KomnasAnak.com, NASIONAL - Komisioner Komisi Perlindungan Anak Indonesia bidang
pendidikan, Retno Listyarti, membuat surat terbuka yang ditujukan kepada Menteri
Pendidikan dan Kebudayaan Nadiem Makarim.Komisioner KPAI bidang pendidikan (Retno Listyarti) (Foto: Tagar)
“Saya menulis surta terbuka ini sebagai seorang ibu yang
merupakan Warga Negara Indonesia,” kata Retno dalam surat terbukanya melansir
Tempo, Sabtu (1/8).
Dalam surat tersebut Retno mempertanyakan pernyataan Nadiem
tentang sekolah negeri diperuntukkan bagi siswa dengan tingkat ekonomi rendah
atau keluarga miskin.
Pendirian sekolah negeri, menurut Retno, adalah wujud
pemenuhan hak atas pendidikan sebagai hak dasar. Sehingga semua anak Indonesia
berhak menikmati pendidikan di sekolah negeri tanpa memandang status ekonomi.
“Pernyataan bahwa sekolah negeri seharusnya diperuntukkan
bagi siswa dengan tingkat ekonomi rendah adalah pernyataan yang tidak tepat,”
ujar Retno.
Dia menyebut Nadiem terkesan menganggap sekolah negeri tidak
sejajar dengan sekolah swasta papan atas berbayar mahal, seperti CIKAL, Al
Izhar, Al Azhar, Penabur, dan lainnya.
Selanjutnya, Retno mengkritik alasan Nadiem menurunkan jalur
zonasi dalam Penerimaan Peserta Didik Baru (PPDB) 2020 dari 80 persen menjadi
50 persen.
Dasar kebijakan PPDB sistem zonasi adalah mencegah
pendidikan menjadi pasar bebas.

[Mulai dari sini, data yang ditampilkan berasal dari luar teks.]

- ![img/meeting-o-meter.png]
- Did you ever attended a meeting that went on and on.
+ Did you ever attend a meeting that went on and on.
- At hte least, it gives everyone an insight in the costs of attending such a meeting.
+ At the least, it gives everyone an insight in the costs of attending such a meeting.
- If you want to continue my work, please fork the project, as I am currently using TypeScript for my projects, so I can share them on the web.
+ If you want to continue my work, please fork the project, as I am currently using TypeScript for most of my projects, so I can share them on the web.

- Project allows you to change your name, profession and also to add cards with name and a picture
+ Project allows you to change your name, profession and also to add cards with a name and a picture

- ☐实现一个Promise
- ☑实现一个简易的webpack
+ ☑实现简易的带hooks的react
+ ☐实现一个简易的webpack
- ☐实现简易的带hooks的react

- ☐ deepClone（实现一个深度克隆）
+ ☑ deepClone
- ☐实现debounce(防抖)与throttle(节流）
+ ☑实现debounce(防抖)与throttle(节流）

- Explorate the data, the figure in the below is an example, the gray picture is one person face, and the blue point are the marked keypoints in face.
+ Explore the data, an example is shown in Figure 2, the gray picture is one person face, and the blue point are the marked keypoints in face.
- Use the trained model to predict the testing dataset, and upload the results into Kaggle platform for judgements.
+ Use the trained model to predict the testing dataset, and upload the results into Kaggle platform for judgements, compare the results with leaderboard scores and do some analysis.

Sehingga, seluruh anak Indonesia apapun latar
belakang ekonomi keluarganya, pintar atau tidak, berkebutuhan khusus atau
tidak, berhak belajar di sekolah negeri, asalkan rumahnya dekat dengan sekolah
yang dituju.
Pada pelaksanaan PPDB zonasi 2019, Mendikbud sebelumnya,
Muhadjir Effendy, menetapkan jalur zonasi 80 persen. Namun, di era Nadiem turun
drastic menjadi 50 persen. Menurut Retno, kebijakan itu bertentangan dengan
keadilan sosial yang pernah disinggung Nadiem.
Terakhir, Retno mempertanyakan sikap Nadiem yang tak berdaya
mengatasi persoalan pembelajaran jarak jauh (PJJ).
“Tidak terlihat langkah-langkah konkrit Kemdikbud mengatasi
berbagai kendala PJJ,” kata dia.
Selama berbulan-bulan, kata Retno, tidak ada terobosan
apapun dalam PJJ di fase kedua. Data survei PJJ fase 1 yang dilakukan KPAI
paada April 2020 dan diikuti 1700 siswa, menunjukkan 76,7 persen responden
siswa tidak senang belajar dari rumah.
Retno merinci, 37,1 persen siswa mengeluhkan waktu pelajaran
yang sempit sehingga memicu kelelahan dan stres, 42 persen siswa kesulitan
belajar daring karena orangtua tidak mampu membeli kuota internet, dan 15,6
persen siswa kesulitan daring karena tidak memiliki ponsel, computer, maupun
laptop.
“Berdasarkan survei KPAI, PJJ menunjukkan kesenjangan yang
lebar dalam akses digital di kalangan peserta didik,” ujar Retno. Bagi anak
dari keluarga miskin, kondisi PJJ membuat anak menjadi kehilangan semangat
untuk melanjutkan sekolah.
Dalam surat terbukanya, Retno mendorong Nadiem membatalkan
program organisasi penggerak (POP) dan mengalihkan anggarannya untuk mengatasi
kendala PJJ.
Selain itu, Anggaran sebesar Rp 595 miliar itu dapat
digunakan untuk menggratiskan internet, bantuan gawai bagi anak miskin dan guru
honorer.
Nadiem juga diminta menyelesaikan kurikulum pendidikan dalam
situasi darurat “kurikulum adaptif”, berkoordinasi dengan Kementerian Desa
terkait penggunaan dana desa untuk membantu anak-anak melakukan PJJ di balai-balai
desa dengan fasilitas wifi dan computer milik desa.
“Saya menunggu gebrakan Anda bagi kepentingan terbaik untuk
anak-anak Indonesia. Sukses dan sehat selalu,” pungkas Retno.